Татьяна ещё с институтских времён относилась к Джиге с брезгливостью. Не хотела, помнится, чтобы Никифоров звал его на свадьбу. Никифоров не послушался. На свадьбе Татьяна послала Джигу через весь стол матом. «Да не суетись ты! — дёрнула Никифорова за рукав, когда тот начал было извиняться за неё. — Эта сволочь не обидится». — «Чего ты лезешь к нему?» — разозлился Никифоров. «А сама не знаю, — нагло ответила Татьяна, — мразь он, гаденький такой слизнячок! Знаешь, такие любят в кустиках сидеть, а как увидят женщину, выскакивают и… показывают. Не знаю, даёт ли ему хоть одна баба? По мне, так лучше застрелиться, чем такому дать!» — «И ты… всех мужчин вот так… на предмет дать?» — покоробился Никифоров. Свадьба, белое платье, кружевная фата — и совершенно неуместное хамское слово «дать». «Всех!» — злобно подтвердила Татьяна.

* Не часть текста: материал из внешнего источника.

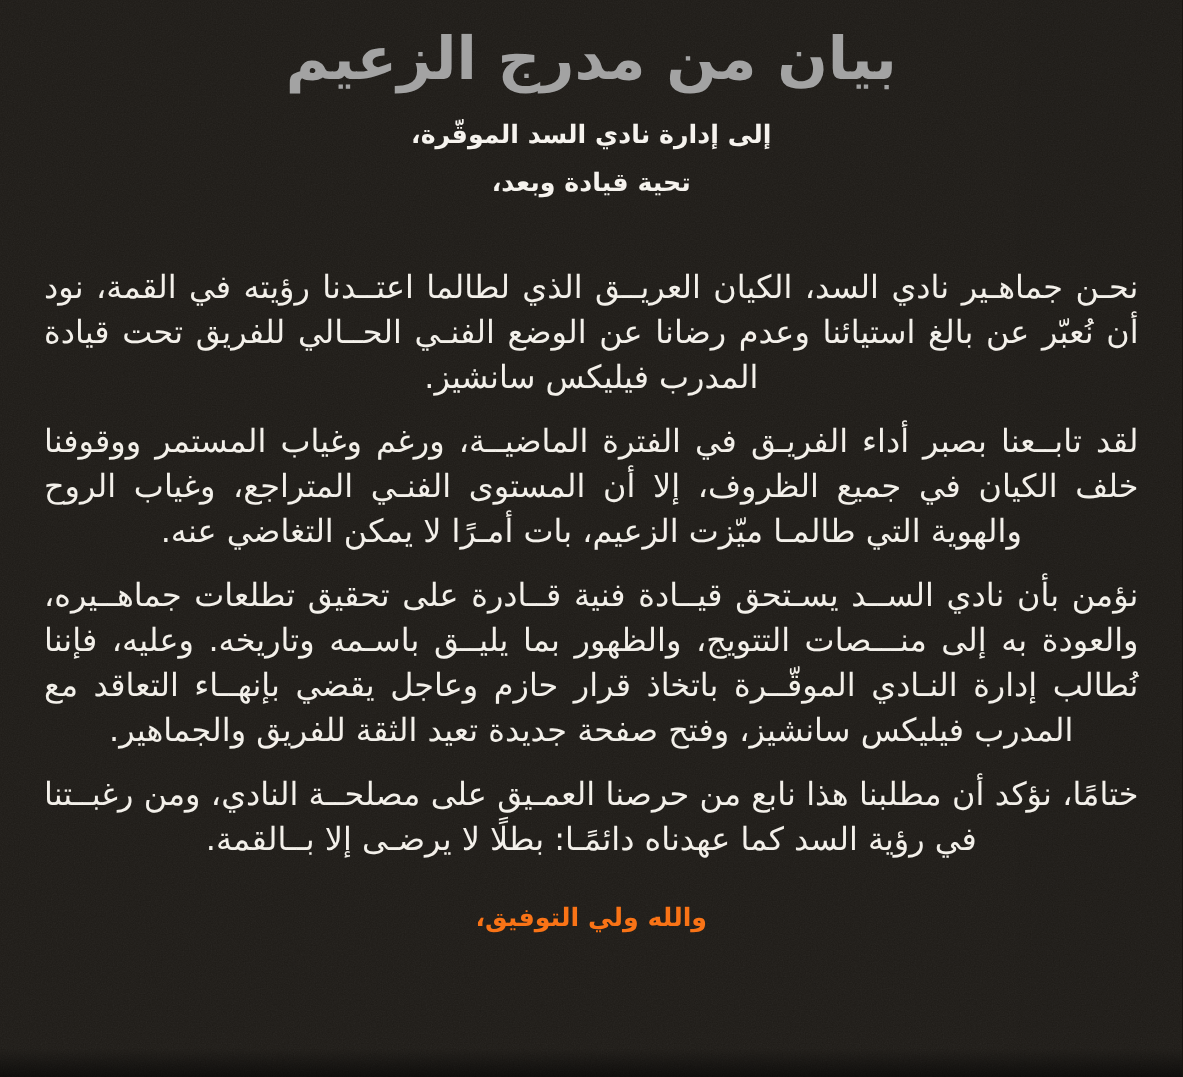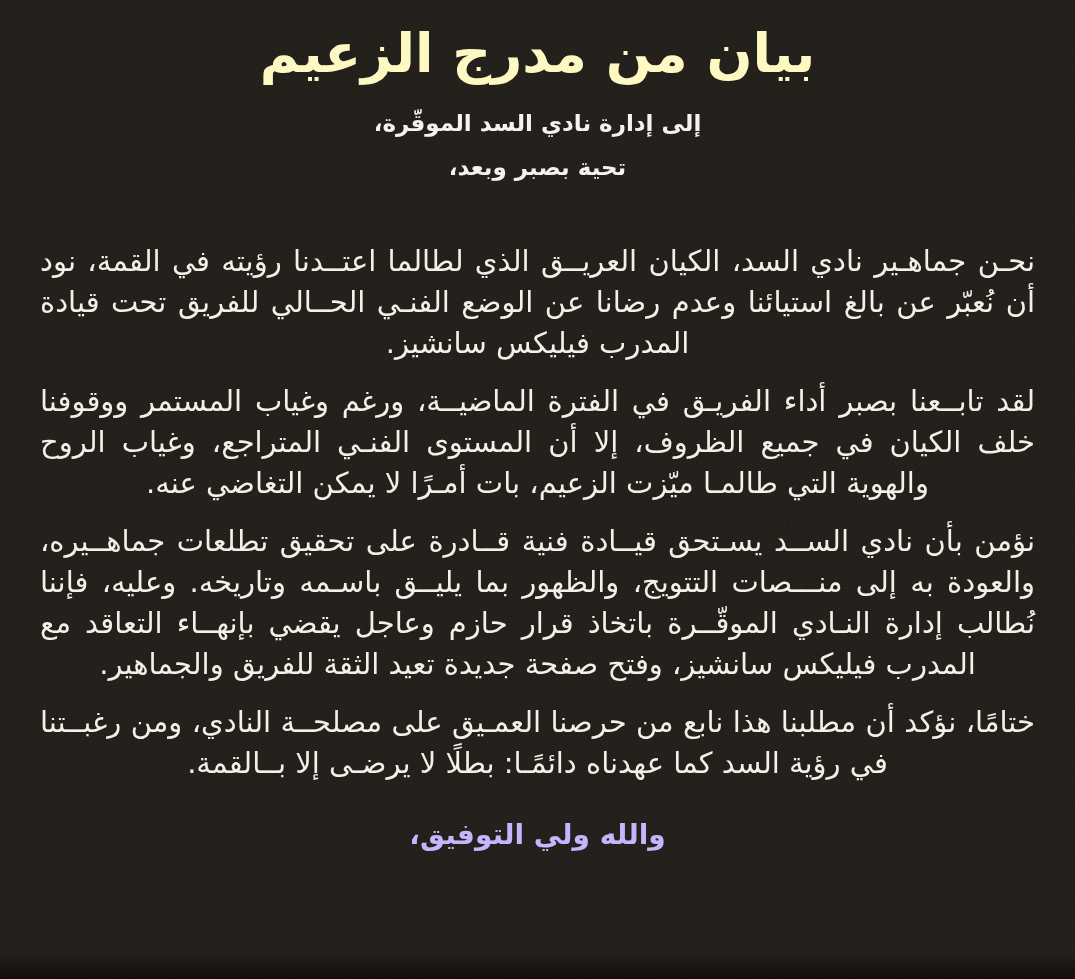--- a/index.html
+++ b/index.html
@@ -30,7 +30,7 @@
     font-weight: bold;
     margin: 6px 0 14px 0;
     letter-spacing: 0;
-    color: #fef9c3;
+    color: #a3a3a3;
   }
   .salutation {
     font-size: 23px;

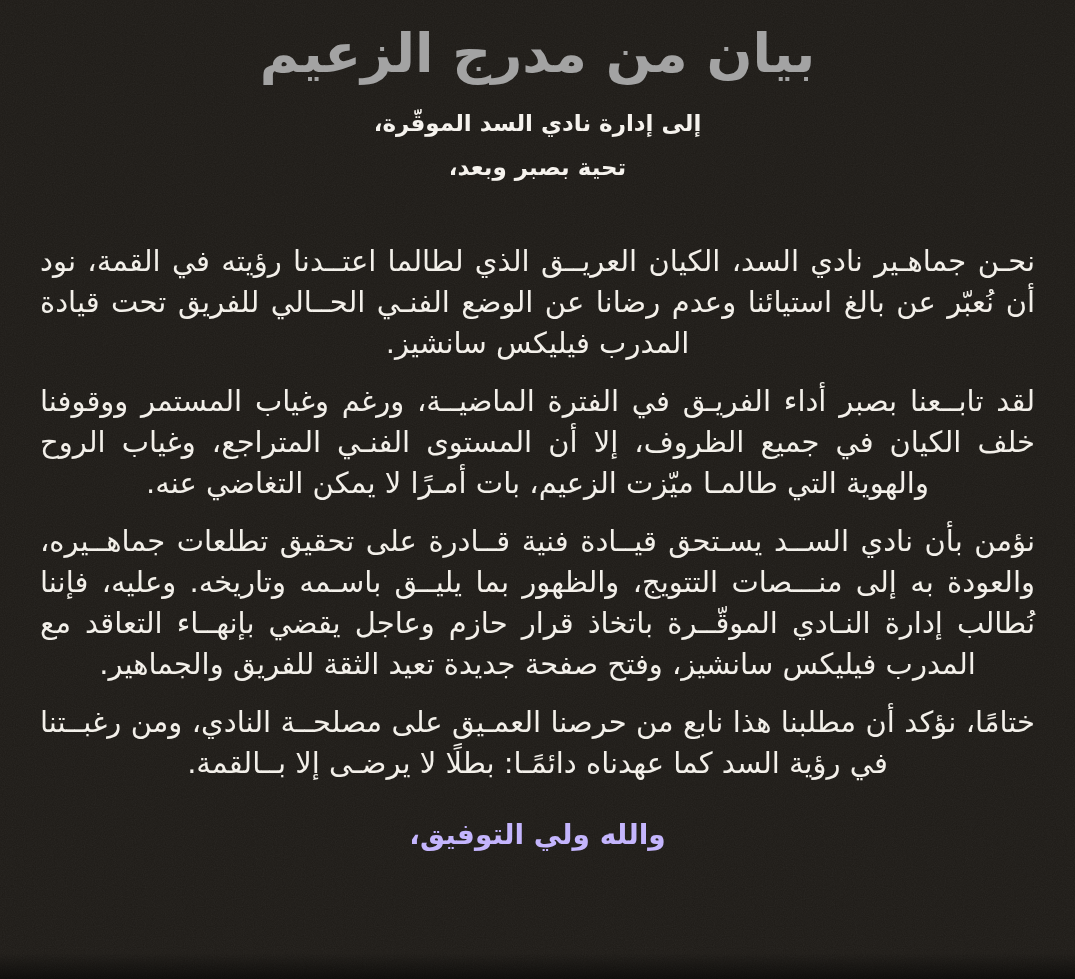--- a/index.html
+++ b/index.html
@@ -98,7 +98,7 @@
 
     <p class="salutation">إلى إدارة نادي السد الموقّرة،</p>
 
-    <p class="salutation">تحية بصبر وبعد،</p>
+    <p class="salutation">تحية قيادة وبعد،</p>
 
     <div class="body-block">
       <p class="para">نحـن جماهـير نادي السد، الكيان العريــق الذي لطالما اعتــدنا رؤيته في القمة، نود أن نُعبّر عن بالغ استيائنا وعدم رضانا عن الوضع الفنـي الحــالي للفريق تحت قيادة المدرب فيليكس سانشيز.</p>

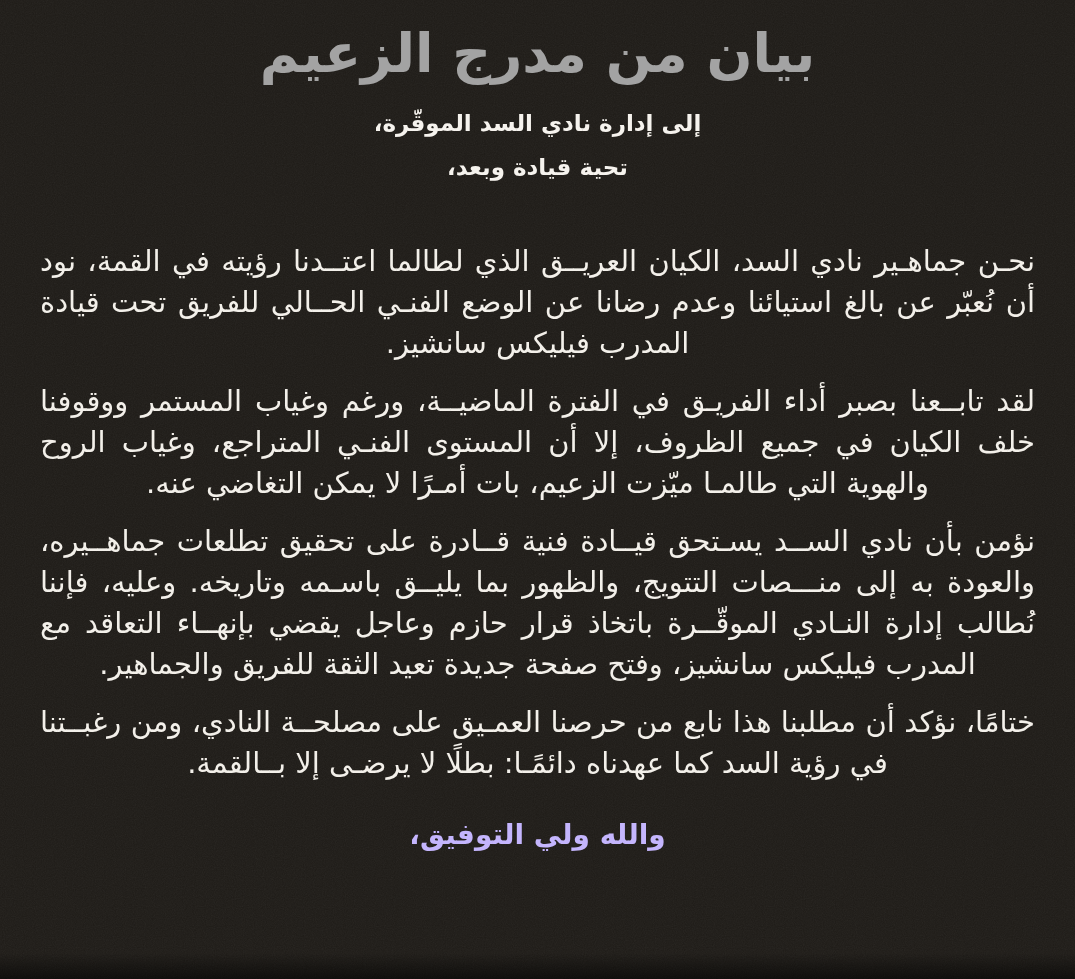--- a/index.html
+++ b/index.html
@@ -55,11 +55,11 @@
     margin-top: 30px;
   }
   .closing {
-    font-size: 28px;
+    font-size: 23px;
     line-height: 42px;
     margin: 0;
     font-weight: bold;
-    color: #c4b5fd;
+    color: #f97316;
   }
   .grain {
     position: absolute;

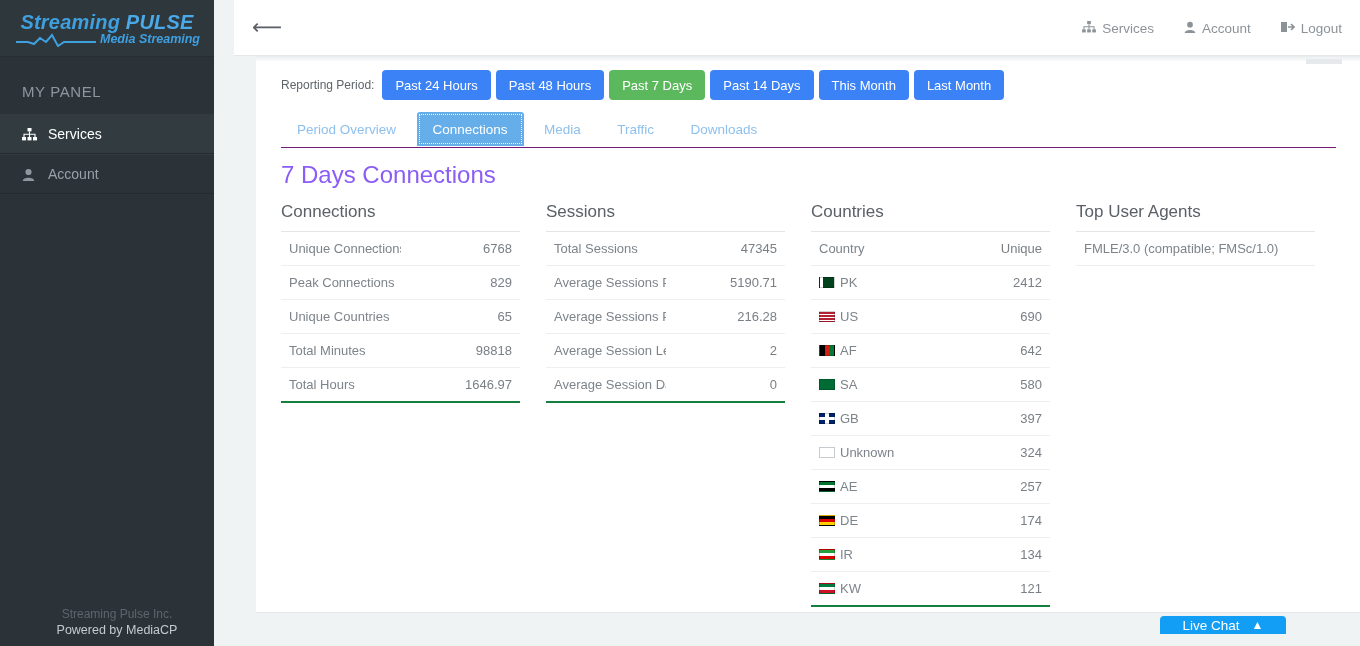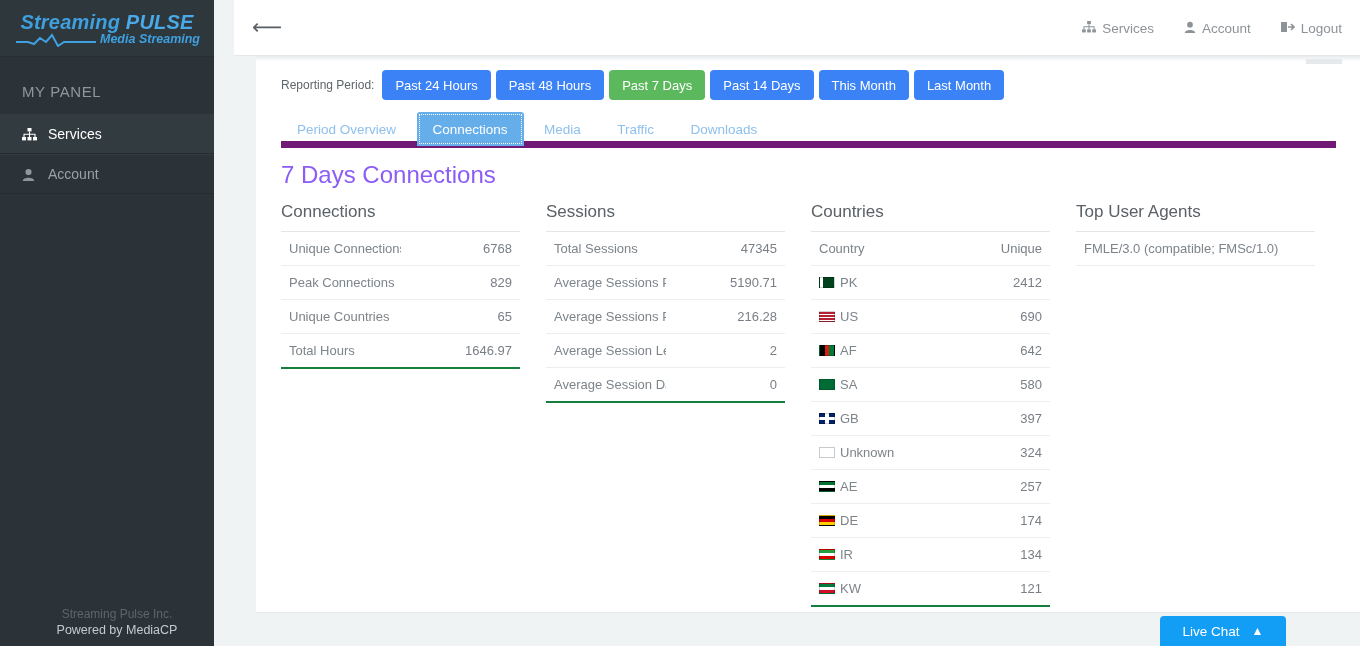--- a/index.html
+++ b/index.html
@@ -139,7 +139,7 @@
   .tabs {
     position: absolute; left: 25px; top: 55px;
     width: 1055px;
-    border-bottom: 7px solid #701a75;
+    border-bottom: 1px solid #701a75;
     height: 36px;
   }
   .tab {

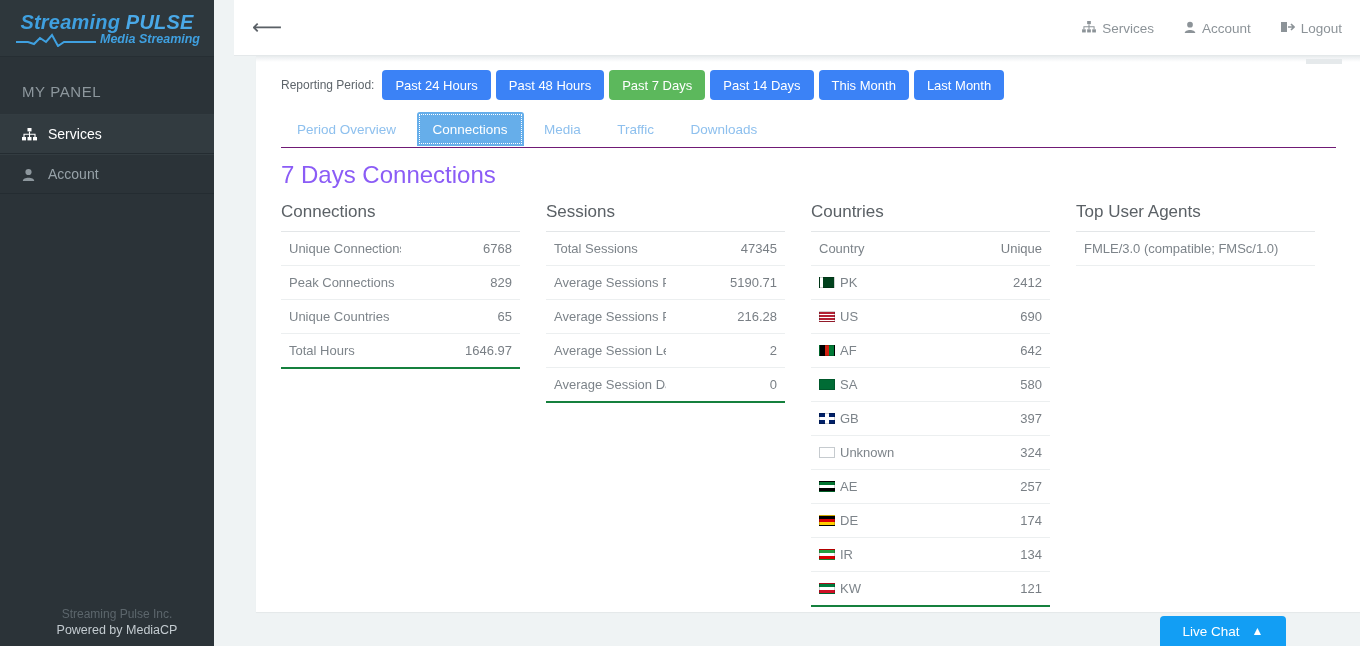--- a/index.html
+++ b/index.html
@@ -340,6 +340,10 @@
                 <td class="num">65</td>
               </tr>
               <tr>
+                <td>Total Minutes</td>
+                <td class="num">98818</td>
+              </tr>
+              <tr>
                 <td>Total Hours</td>
                 <td class="num">1646.97</td>
               </tr>

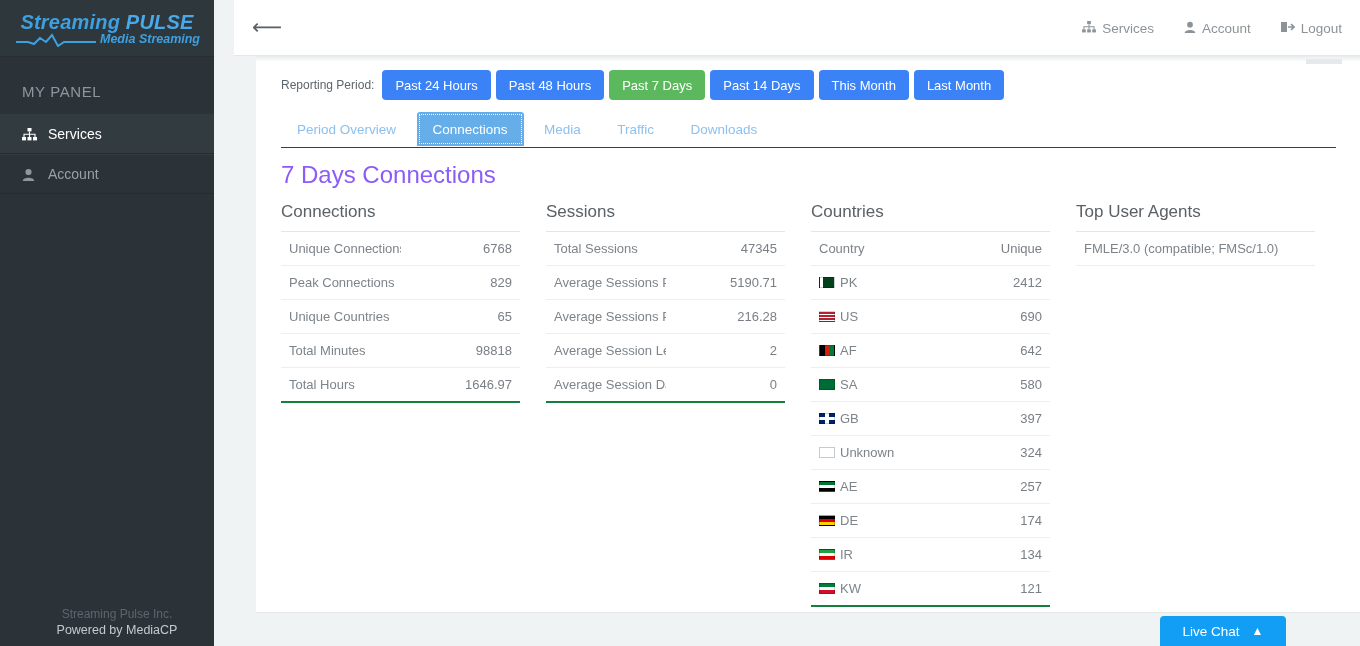--- a/index.html
+++ b/index.html
@@ -201,7 +201,7 @@
   
   .livechat {
     position: absolute; left: 1160px; top: 616px;
-    width: 126px; height: 30px;
+    width: 126px; height: 18px;
     background: #129ef4; color: #ffffff;
     border-radius: 4px 4px 0 0;
     display: flex; align-items: center; justify-content: center;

Больше она прилюдно не посылала Джигу матом, но никогда и не изображала радости по случаю его появления.

Так и сейчас.

Сухо кивнула ему в прихожей, ушла в комнату смотреть телевизор, никак не отреагировав на принесённую Джигой бутылку «Пшеничной». А между тем выпить Татьяна была не дура.

Расположились на кухне.

Джига был рассеян, задумчив, не очень-то походил на удачника, перед которым распахнулись блистательные горизонты.

Разлили. Выпили по первой.

— Мы тут прикинули с ребятами, — вяло заел холодцом Джига, — всю нашу «Регистрационную палату», все семь управлений можно заменить одним компьютером. И тот будет загружен не полный день.

— Ну и замени, — пожал плечами Никифоров. Он знал, что в конторе сидят бездельники. Сам был одним из них. Однако простая мысль, что всех их можно взять да заменить одним компьютером, не приходила ему в голову, так как никогда не принимал Никифоров интересы конторы близко к сердцу, не считал её своей в том смысле, чтобы задуматься, хорошо или плохо она работает, элементарно вникнуть: чем, в сущности, она занимается? Какая от неё польза? «Регистрационная палата» была чужая, созданная вопреки разуму и нормальным человеческим представлениям контора, куда он был вынужден ходить, чтобы получать скудную зарплату, ждать двухтысячного года, когда подойдёт его очередь на машину, прихватывать что-нибудь по мелочи домой, добывать в типографиях у рабочих книги. Хоть и не лежала к этому душа. Всё.

— Я только что из министерства, — продолжил Джига. — Утвердили новое положение. Из семи управлений останется три. И рассуют по разным помещениям, вместе сидеть не будем. Наш отдел отойдёт к третьему управлению.

— Чей это, наш? — усмехнулся Никифоров, налил по второй.

— Меня утвердили замом генерального, начальником третьего управления, — сказал Джига, — фактически у нас будет самостоятельная организация.

— Ладно. Я-то тут при чём? — Никифоров выпил, посмотрел в чёрное кухонное окно. Там не было ничего, кроме блочных домов-близнецов, посвечивающих окнами.

— Сволочи! — Джига с трудом наколол на вилку ускользающий по дну тарелки крохотный, похожий на червячка, солёный опёнок. — Хотят загнать куда-то на Коровинское шоссе, в здание бывшего СМУ. Полуторный этаж. Денег на ремонт не выделяют. Оклады по низшей категории. Оргтехнику, и ту сами должны покупать. О служебной машине вообще нет разговора. Но… возможен вариант.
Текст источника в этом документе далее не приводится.